Arfasleep, don't you think we 'let' men be forgetful about things like that in a way that women aren't allowed to be? Does he worry about your mother getting cards and whether she is going without? Don't think my DP has ever even considered checking if I have remembered my mother's birthday! (and sometimes I do forget :()

OP posts:
MyBoysHaveDogsNames · 27/09/2010 16:59

I buy them, write them and send them. Have also, on occasion, bought my own mother's day card and sent it to myself. But I realise that is plain weird!

goodmanners · 27/09/2010 17:10

I hate the waste associated with cards and the time at xmas writing them out, at xmas we send as few as we need to and he does his own and i do my lot.
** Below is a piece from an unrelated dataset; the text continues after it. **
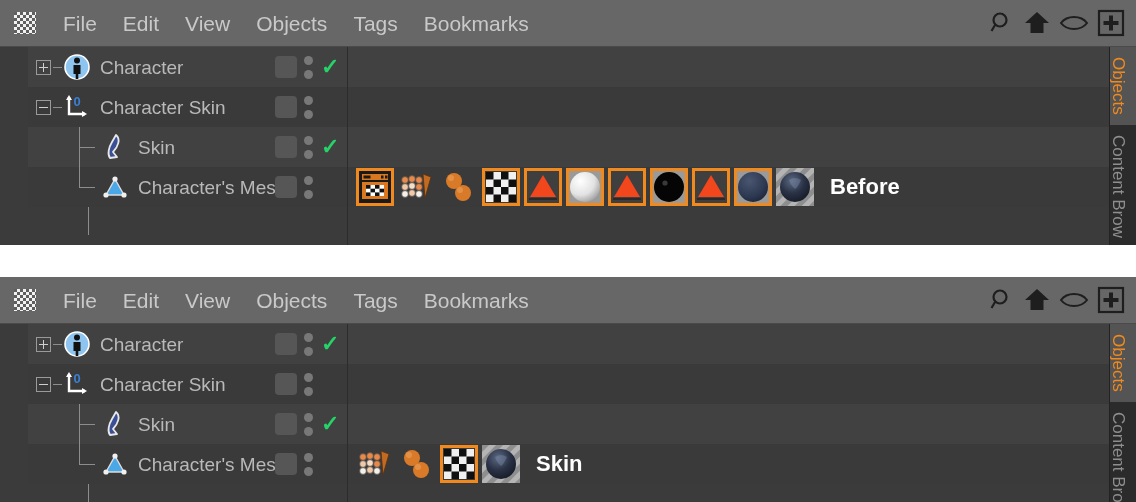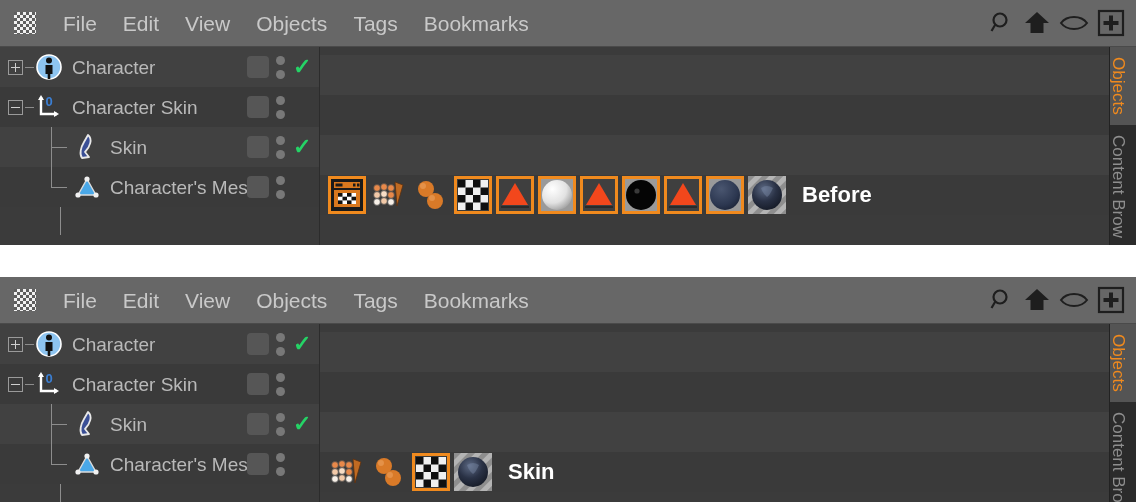"Character" .tree-wrap { padding-left: none -> 28px }
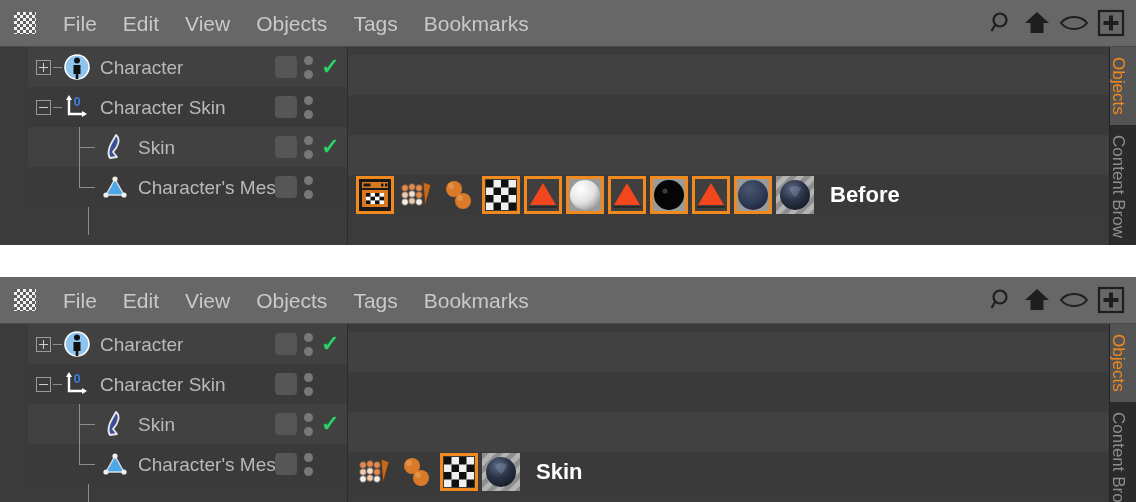"Before" .attr-col { margin-top: 8px -> none }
When it ocmes to birthday and mothers day or fathers day if im in a cheapo card shop i would buy 2 the same for ease that were cheap but he would write it out himself. Tight and miserable us?? Noooooooo Grin

minipie · 27/09/2010 17:19

I certainly don't. If someone in his family needs a card, that's his job. In fact he often reminds me about thank you notes that I need to write (to my friends and family).

But then I wasn't brought up to think mothers day cards, thank you cards and the like are all that important anyway, whereas DH was, so he remembers them more easily.

Likewise I am much less "houseproud" than DH and hence he does more housework than me.

Clearly the secret to feminism is to have very low standards for yourself Grin as regards domestic tasks.